The results of the present study can be useful inputs for Port Authorities, Municipal Port Funds, and Government Institutions responsible for port governance and planning. The Greek port system is characterized by multi-layered governance structures, similar to other Mediterranean and European systems, where responsibilities and resources are unevenly distributed across port tiers [127]. The major ports (e.g., Piraeus ports and Thessaloniki) possess the financial and organizational capacity to undertake substantial adaptation measures, including capital-intensive infrastructure upgrades and operational reforms. In comparison, smaller ports typically operate with limited financial autonomy and may require targeted public support to address climate-related risks [90]. The smallest ports, most of which are located on islands, face the most significant constraints: they have minimal revenue streams and limited institutional capacity, despite being critical for local economies, tourism, social cohesion, and emergency response, consistent with findings for other island port systems globally [13]. Therefore, the Greek State should prioritize dedicated funding schemes for these ports, such as resilience funds or climate-adaptation grants, in line with EU recommendations for supporting vulnerable critical infrastructures [120]. Finally, as the Greek port industry is under ongoing privatization and concession processes, our results can provide insights regarding the scale and urgency of future capital needs for climate adaptation, a point increasingly emphasized in global port investment analyses [6].

Finally, it is noted that the study, which focused on criticality rather than vulnerability, can provide an evidence-based tool to support investment prioritization in the face of escalating climate-related hazards.
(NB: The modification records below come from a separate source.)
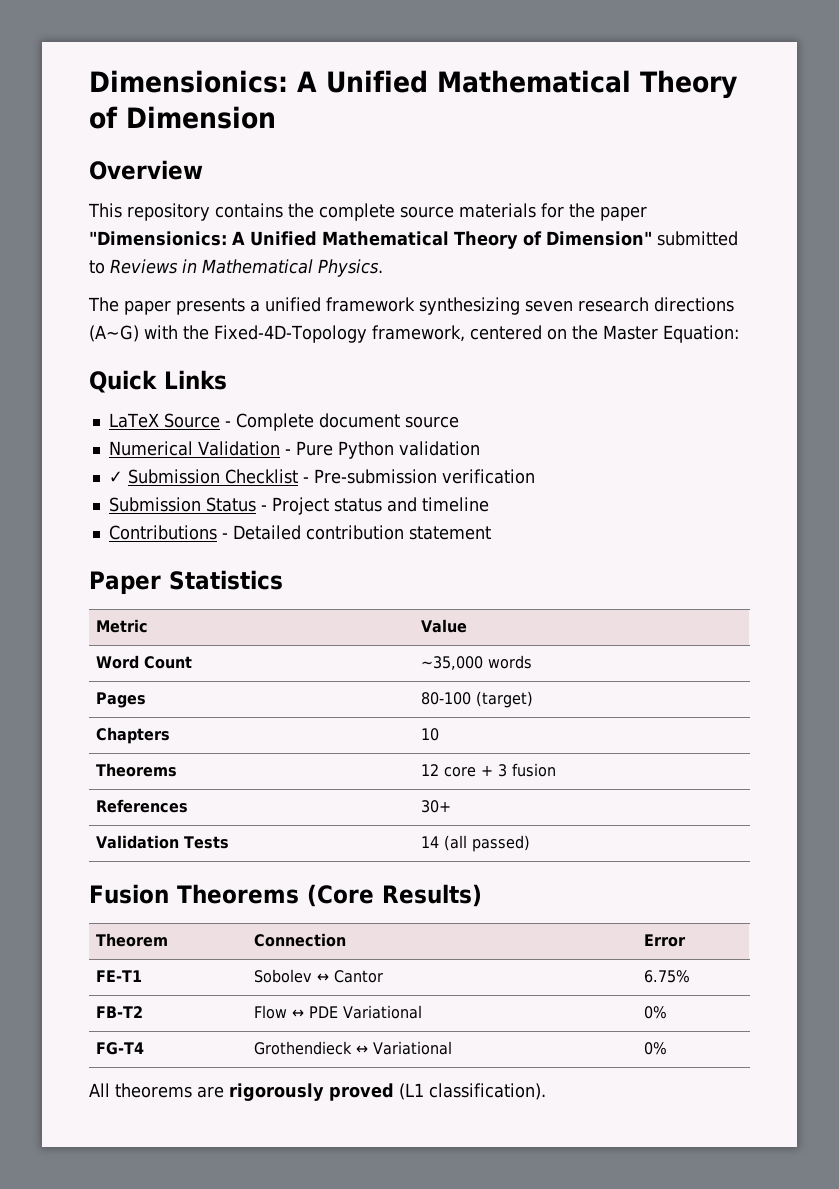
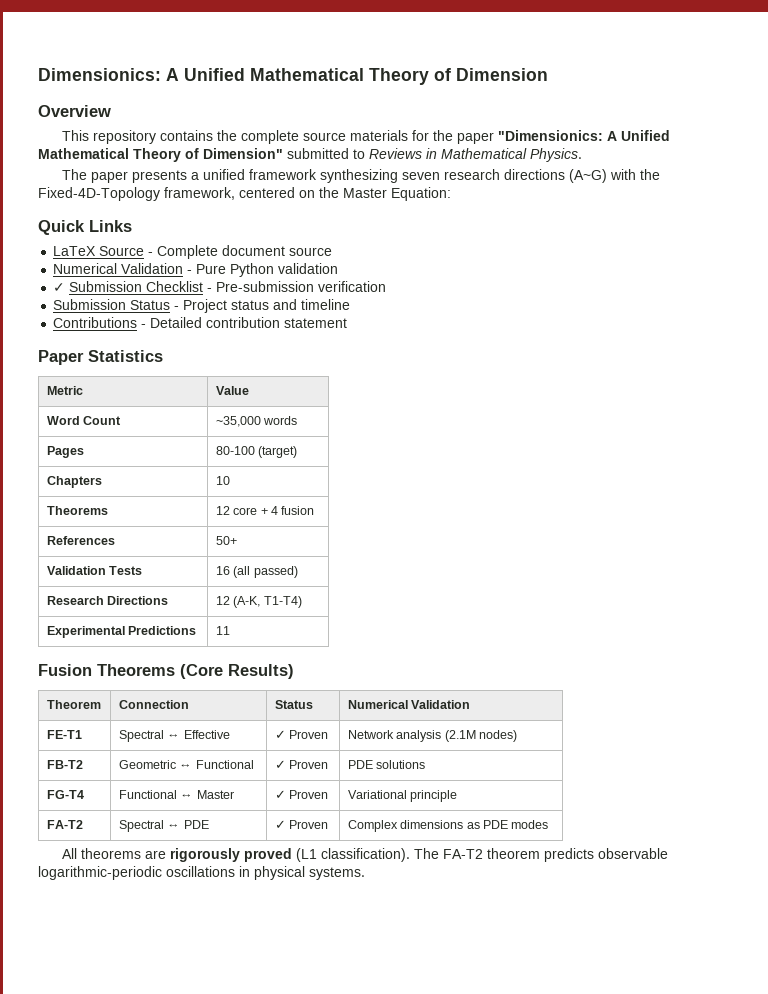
- Theorems | 12 core + 3 fusion
+ Theorems | 12 core + 4 fusion
- References | 30+
+ References | 50+
- Validation Tests | 14 (all passed)
+ Validation Tests | 16 (all passed)
+ Research Directions | 12 (A-K, T1-T4)
+ Experimental Predictions | 11
- Theorem | Connection | Error
- FE-T1 | Sobolev ↔ Cantor | 6.75%
- FB-T2 | Flow ↔ PDE Variational | 0%
- FG-T4 | Grothendieck ↔ Variational | 0%
+ Theorem | Connection | Status | Numerical Validation
+ FE-T1 | Spectral ↔ Effective | ✓ Proven | Network analysis (2.1M nodes)
+ FB-T2 | Geometric ↔ Functional | ✓ Proven | PDE solutions
+ FG-T4 | Functional ↔ Master | ✓ Proven | Variational principle
+ FA-T2 | Spectral ↔ PDE | ✓ Proven | Complex dimensions as PDE modes
+ The FA-T2 theorem predicts observable logarithmic-periodic oscillations in physical systems.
The proposed framework enables a systematic ranking of ports in maritime networks, thereby guiding the assessment of adaptation needs and urgency. Future iterations should incorporate additional socio-economic metrics and climatic hazard indicators as these become available, including governance and policy dimensions, as well as processes to evaluate uncertainties (e.g., [36,128]).

5. Conclusions

The present work provides the first national-scale assessment of port criticality in Greece under climate variability and change. By integrating socio-economic indicators with climatic exposure metrics, it establishes a systematic and replicable method for identifying and prioritizing critical ports.
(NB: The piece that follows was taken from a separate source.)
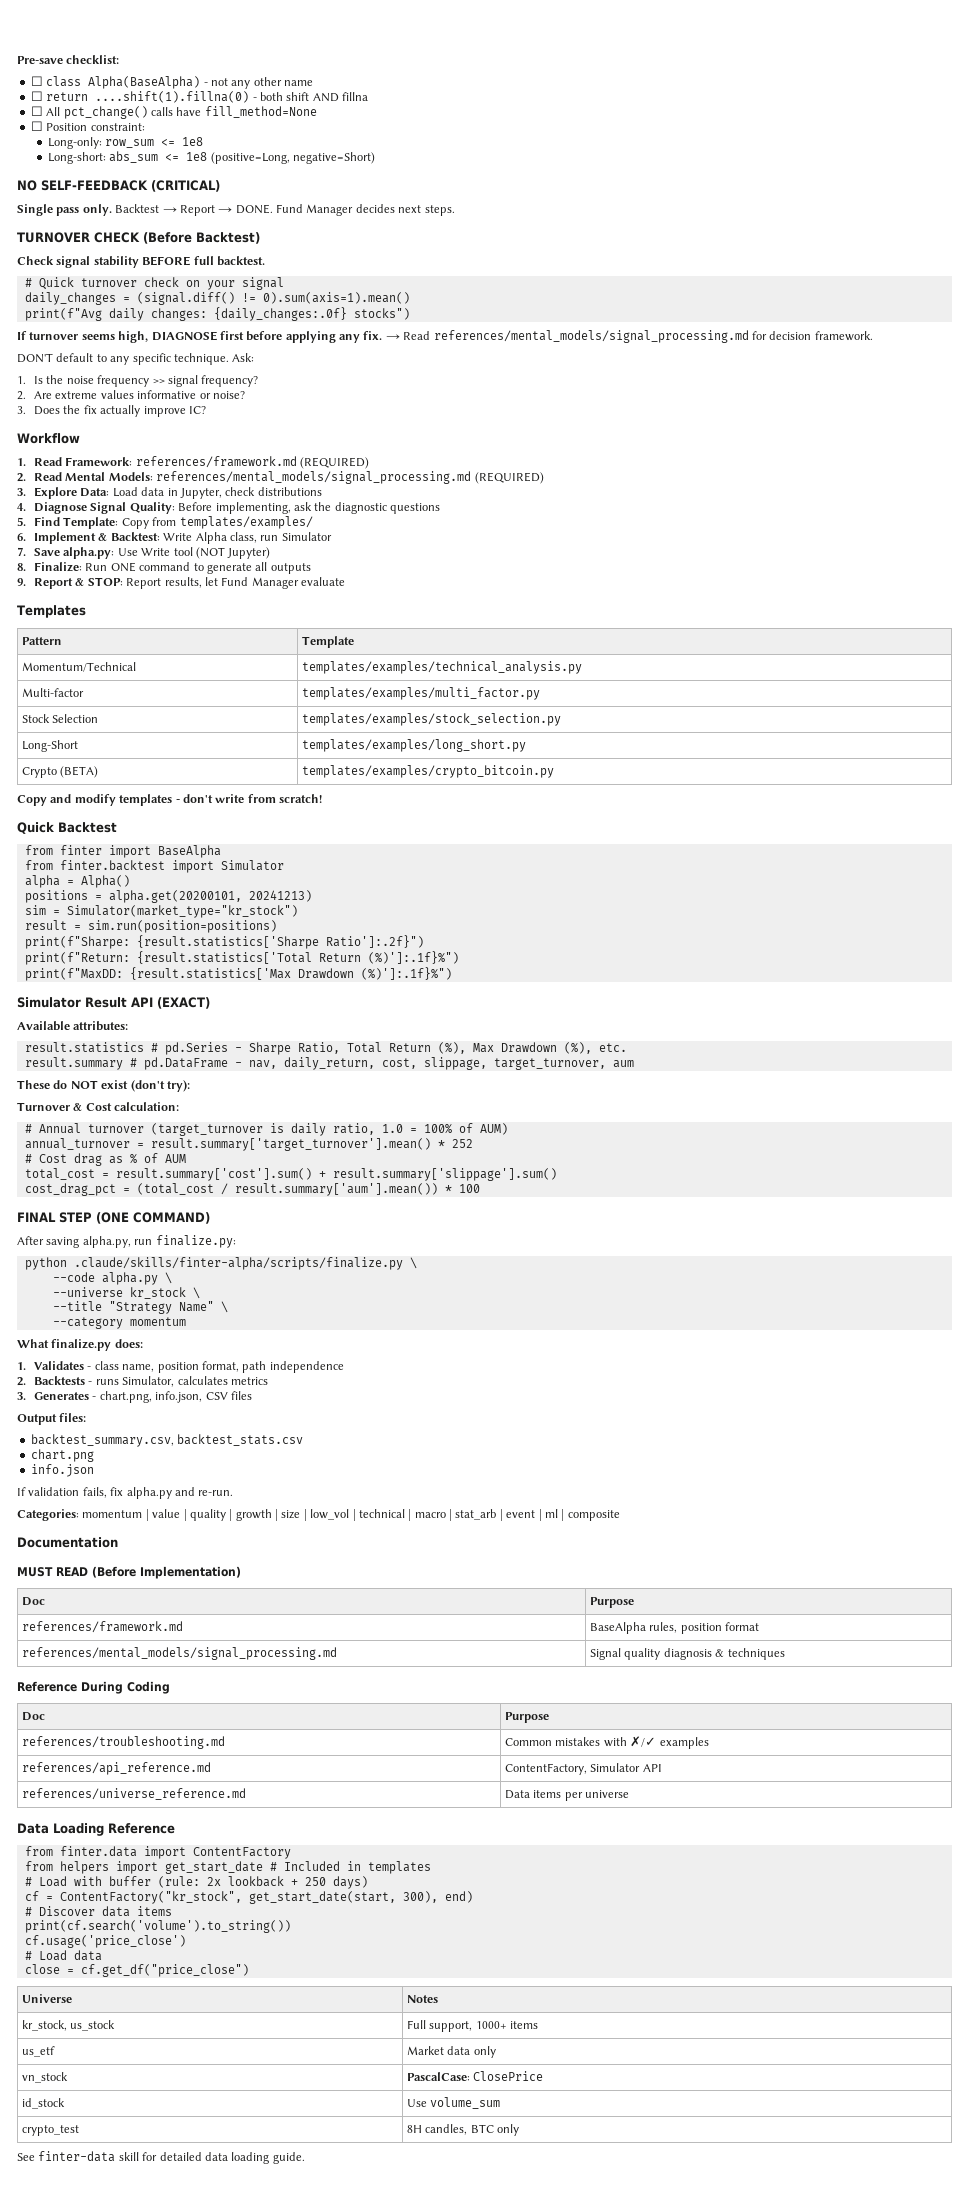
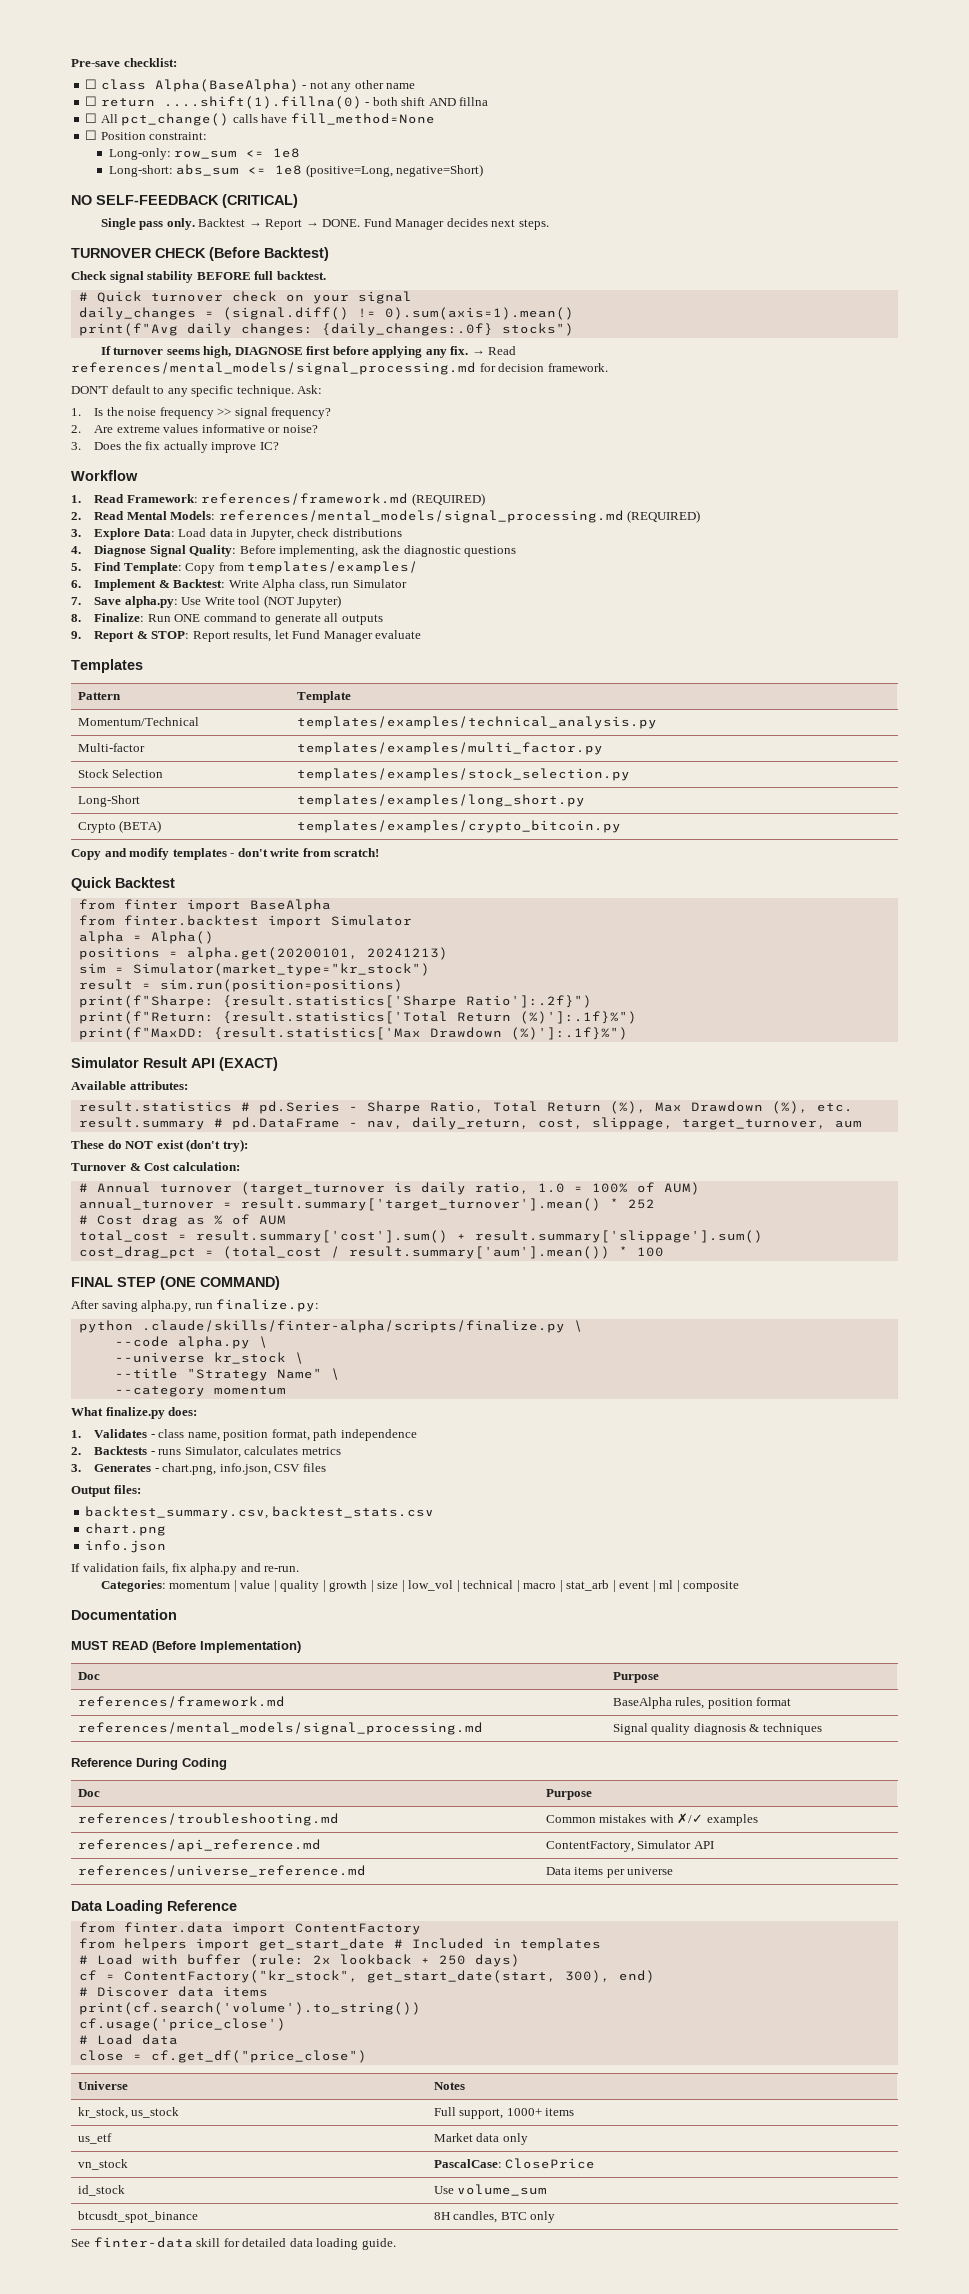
- crypto_test | 8H candles, BTC only
+ btcusdt_spot_binance | 8H candles, BTC only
The analysis showed a large and increasing climatic exposure of all Greek ports. It also confirmed that the large mainland ports constitute primary nodes of the Greek port system, whereas major island ports are also functionally significant within their regional contexts. Nevertheless, small island ports, although scoring low in the network criticality, are both fragile and greatly important at the local level, due to their low redundancy.

It is noted that the analysis emphasized criticality—the importance of ports for network functionality and socio-economic continuity—rather than vulnerability, which reflects susceptibility and adaptive capacity. This distinction enables prioritization of ports whose disruption would most affect national and regional resilience. Addressing vulnerability concerns will require detailed studies at the port level, integrating adaptive capacity, institutional readiness, and detailed hazard and exposure modeling.

Coordinated national/regional action is required to enhance the resilience of port networks, which can integrate socio-economic significance and dependencies, climatic hazard and exposure projections, and financial and governance capacity. The framework proposed in this study provides a first attempt for a decision-support tool to guide such efforts which will contribute to the sustainable transformation of the maritime transport system under a changing climate.